Monthly Archives: January 2005

Social Democracy with a human face

Now this story is something to keep in mind the next time someone tells you about the advantages of the European-style social democracies…

A 25-year-old waitress who turned down a job providing “sexual services” at a brothel in Berlin faces possible cuts to her unemployment benefit under laws introduced this year.

(Kudus to Pejman.)

UPDATE: apparently this story is fake but accurate. (1 Mar 2005)

Garage Band

I’m building a case for us to buy a Mac Mini so I can fool around with Garage Band. I was talking to someone here who (unlike me) actually has a clue about music about Garage Band. He’s enthusiastic, of couse, but since I’m clueless he wondered what I would do with it. That led me into a discussion of Lileks’ bleatophany. The Star Trek tunes are the. Best. Tunes. Ever.

(Of course, the case I’m building doesn’t mention GarageBand. It focuses on how we could use iMovie to make iDVDs of our wonderful kids for distribution to assorted friends and family. Duh.)

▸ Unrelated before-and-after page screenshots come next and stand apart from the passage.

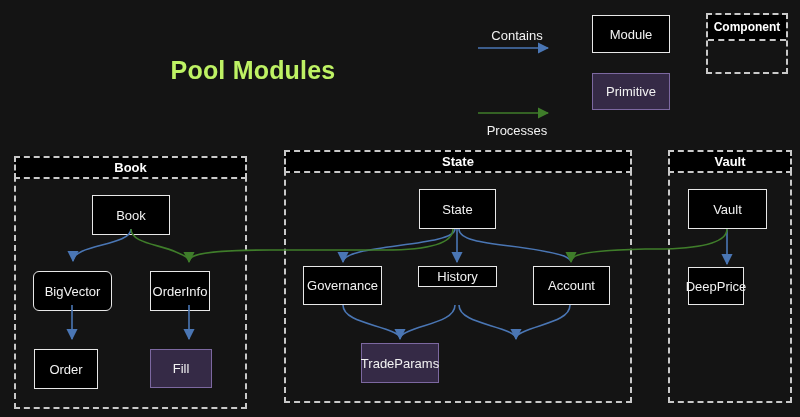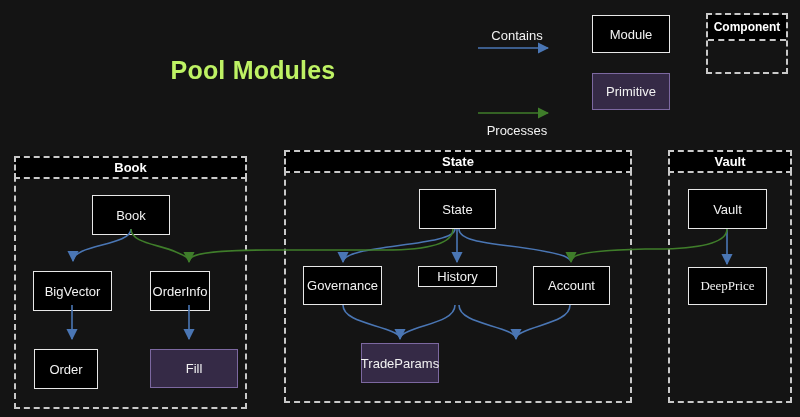--- a/index.html
+++ b/index.html
@@ -73,39 +73,39 @@
 
   <div class="legend-box module-box" style="left:592px; top:15px; width:78px; height:38px;text-align:right;">Module</div>
   <div class="legend-box primitive-box" style="left:592px; top:73px; width:78px; height:37px;">Primitive</div>
   <div class="component-box" style="left:706px; top:13px; width:82px; height:61px;">
     <div class="component-header">Component</div>
   </div>
 
   <div class="container" style="left:14px; top:150px; width:233px; height:253px;margin-top:6px;">
     <div class="container-header">Book</div>
     <div class="node module" style="left:76px; top:37px; width:78px; height:40px;">Book</div>
-    <div class="node module" style="left:17px; top:113px; width:79px; height:40px;">BigVector</div>
+    <div class="node module" style="left:17px; top:113px; width:79px; height:40px;border-radius:6px;">BigVector</div>
     <div class="node module" style="left:134px; top:113px; width:60px; height:40px;">OrderInfo</div>
     <div class="node module" style="left:18px; top:191px; width:64px; height:40px;">Order</div>
-    <div class="node primitive" style="left:134px; top:191px; width:88px; height:39px;">Fill</div>
+    <div class="node primitive" style="left:134px; top:191px; width:62px; height:39px;">Fill</div>
   </div>
 
   <div class="container" style="left:284px; top:150px; width:348px; height:253px;">
     <div class="container-header">State</div>
     <div class="node module" style="left:133px; top:37px; width:77px; height:40px;">State</div>
     <div class="node module" style="left:17px; top:114px; width:79px; height:39px;">Governance</div>
     <div class="node module" style="left:132px; top:114px; width:79px; height:21px;">History</div>
     <div class="node module" style="left:247px; top:114px; width:77px; height:39px;">Account</div>
     <div class="node primitive" style="left:75px; top:191px; width:78px; height:40px;">TradeParams</div>
   </div>
 
   <div class="container" style="left:668px; top:150px; width:124px; height:253px;">
     <div class="container-header">Vault</div>
     <div class="node module" style="left:18px; top:37px; width:79px; height:40px;">Vault</div>
-    <div class="node module" style="left:18px; top:115px; width:79px; height:38px;font-family:Liberation Serif, serif;">DeepPrice</div>
+    <div class="node module" style="left:18px; top:115px; width:56px; height:38px;">DeepPrice</div>
   </div>
 
   <svg class="edges" width="800" height="417" viewBox="0 0 800 417">
     <defs>
       <marker id="head-blue" viewBox="0 0 10 10" refX="9" refY="5" markerWidth="7" markerHeight="7" orient="auto">
         <path class="head-contains" d="M0,0 L10,5 L0,10 z"></path>
       </marker>
       <marker id="head-green" viewBox="0 0 10 10" refX="9" refY="5" markerWidth="7" markerHeight="7" orient="auto">
         <path class="head-processes" d="M0,0 L10,5 L0,10 z"></path>
       </marker>

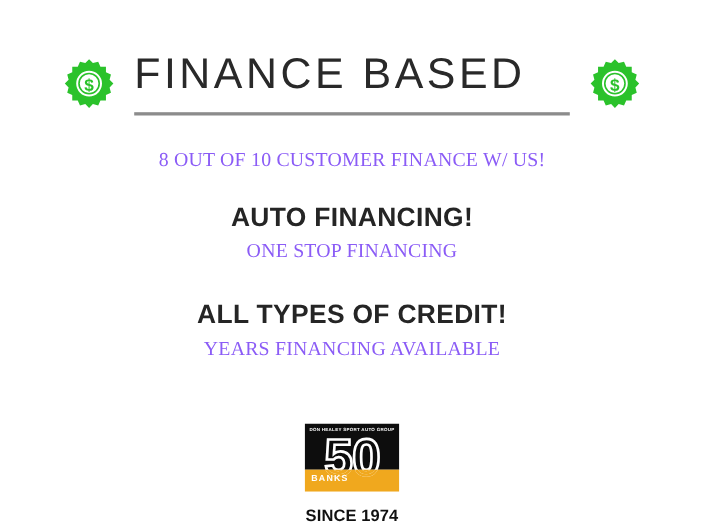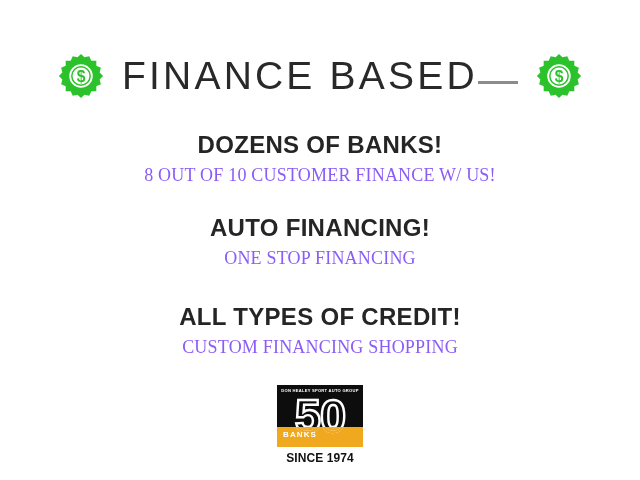--- a/index.html
+++ b/index.html
@@ -39,22 +39,21 @@
     height: 46px;
     flex: 0 0 46px;
     display: block;
   }
 
   .gear-icon-left { margin-right: 18px; }
   .gear-icon-right { margin-left: 18px; }
 
   .title-block {
     display: flex;
-    flex-direction: row;
-    align-items: center;
+    flex-direction: column;
     width: 396px;
   }
 
   .page-title {
     font-family: "Liberation Sans", sans-serif;
     font-size: 39px;
     font-weight: 400;
     letter-spacing: 3.2px;
     color: #292929;
     line-height: 1.0;
@@ -192,23 +191,23 @@
     font-family: "Liberation Sans", sans-serif;
     font-size: 8px;
     font-weight: bold;
     letter-spacing: 1.1px;
     color: #ffffff;
     line-height: 10px;
     z-index: 3;
   }
 
   .logo-since {
-    margin-top: 3px;
-    font-family: "Liberation Sans", sans-serif;
-    font-size: 12px;
+    margin-top: 14px;
+    font-family: "Liberation Sans", sans-serif;
+    font-size: 15px;
     font-weight: bold;
     letter-spacing: 0.1px;
     color: #111111;
     line-height: 17px;
     white-space: nowrap;
   }
 </style>
 </head>
 <body>
 
@@ -249,32 +248,31 @@
         <circle cx="50" cy="50" r="20" fill="none" stroke="#2bc22b" stroke-width="3.2"></circle>
         <text x="50" y="64" text-anchor="middle" font-family="Liberation Sans, sans-serif" font-size="34" font-weight="bold" fill="#2bc22b">$</text>
       </svg>
     </span>
 
   </div>
 
   <div class="copy">
 
     <div class="copy-group">
-      <div class="line-strong">DOZENS OF BANKS!</div>
       <div class="line-regular">8 OUT OF 10 CUSTOMER FINANCE W/ US!</div>
     </div>
 
     <div class="copy-group">
       <div class="line-strong">AUTO FINANCING!</div>
       <div class="line-regular">ONE STOP FINANCING</div>
     </div>
 
     <div class="copy-group">
       <div class="line-strong">ALL TYPES OF CREDIT!</div>
-      <div class="line-regular">CUSTOM FINANCING SHOPPING</div>
+      <div class="line-regular">YEARS FINANCING AVAILABLE</div>
     </div>
 
   </div>
 
   <div class="logo">
 
     <div class="logo-mark">
       <div class="logo-top-band"></div>
       <div class="logo-bottom-band"></div>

video mini-review: X-Men 2 United.

I do 30 minutes on the elliptical trainer every night, watching something or other I got from the library. The past couple of days it has been X-Men 2. Now, I was never a fan of the X-Men, or for that matter, Marvel comics. I was always a DC-type of guy and Batman was my favorite. The Batman movies weren’t all that great, and they got worse with time. But I liked the Spider-Man movies okay.

Anway, the X-Men wasn’t operating that level. It was okay to watch. I especially liked the scene where one of the characters pilots the advanced jet through about 20 tornadoes caused by the character “Storm”. CGI forever! But beyond that, whatever. I give it 2 stars (out of 4).

growing up Catholic

I grew up as a Roman Catholic. I started out going to Immaculate Conception church, but for whatever reason (I wasn’t consulted) my mother switched us to St. Jude’s Mission. The priest at St. Jude’s was Father Diamond, but he was assisted by Father Holley, who I remember today only as a producer of apalling sermons. (I specifically recall one whose central illustration was evidently adapted from Tony Orlando and Dawn’s Tie a Yellow Ribbon… quite closely adapted, right down to the bus driver and the hundred ribbons tied to the old oak tree. The only worse sermon illustration I ever heard was from a Presbyterian pastor, who talked about the boy with no ears. Which might have been the inspiration for this story.)

My guardian angels must have been working overtime, because that’s all I remember about Father Holley. But some people have other memories of him. In fact, he is a “textbook case” of how the Church covered up priest abuse. I only just learned all this when Google found me this story about what he’s been doing lately.

Bitter America

I saw a flyer for Church Folks for a Better America at school today. The web site doesn’t say how many people belong to the organization. From its name to the omni-present plural in its statements, it suggests but never says that there are more than just its leader. I have some familiarity with him and with others who (judging from the flyer) are affiliated with him. To be honest, it looks to me like some kind of interlocking directorate:

A project of the Peace Action Education Fund, educational arm of the Coalition for Peace Action

Anyway, from their purpose statement, I surmise that a better America is one that works for peace. Or at least ends its military involvement in Iraq. Which is to say, this is just one more anti-war group pretending to have a broad agenda of betterment for America. It also suggests that their vision for a better America is theologically informed, these being Church folks. But note the articles linked from the front page, and, especially, the “Analysts We Like” page. How many of them advance theological positions against the war? Several appear to be generic left-wingers (Molly Ivins, WaPo editorials, …) opposed to the war on ideological grounds?

Note that a letter by religious leaders begins with a theological argument but quickly transitions to more worldly concerns:

disregard for international laws against torture, for the legal rights of suspected “enemy combatants,” and for the adverse consequences your decisions have had at home and abroad

What specific expertise do religious leaders bring to a discussion of international laws, legal rights, and adverse consequences? Don’t get me wrong: many of the names on the list belong to people I know and respect. But while their motivations for signing this letter may be theologically informed (and I would note, looking at the diversity of faith traditions the signatories represent, it would be a very generic theology) the argument advanced by the letter is not. Certainly church folks should be concerned with these issues. But their contribution to the discussion ought to be theological rather than an echo of what worldly leftists think.

Virtues

The word virtue comes from the same Latin root as virile; virtues are properties of men (as opposed to beasts, rather than women, presumably). A list of the classical virtues is available from these people, whose stated desire to restore the classical religion of Rome is difficult to take seriously.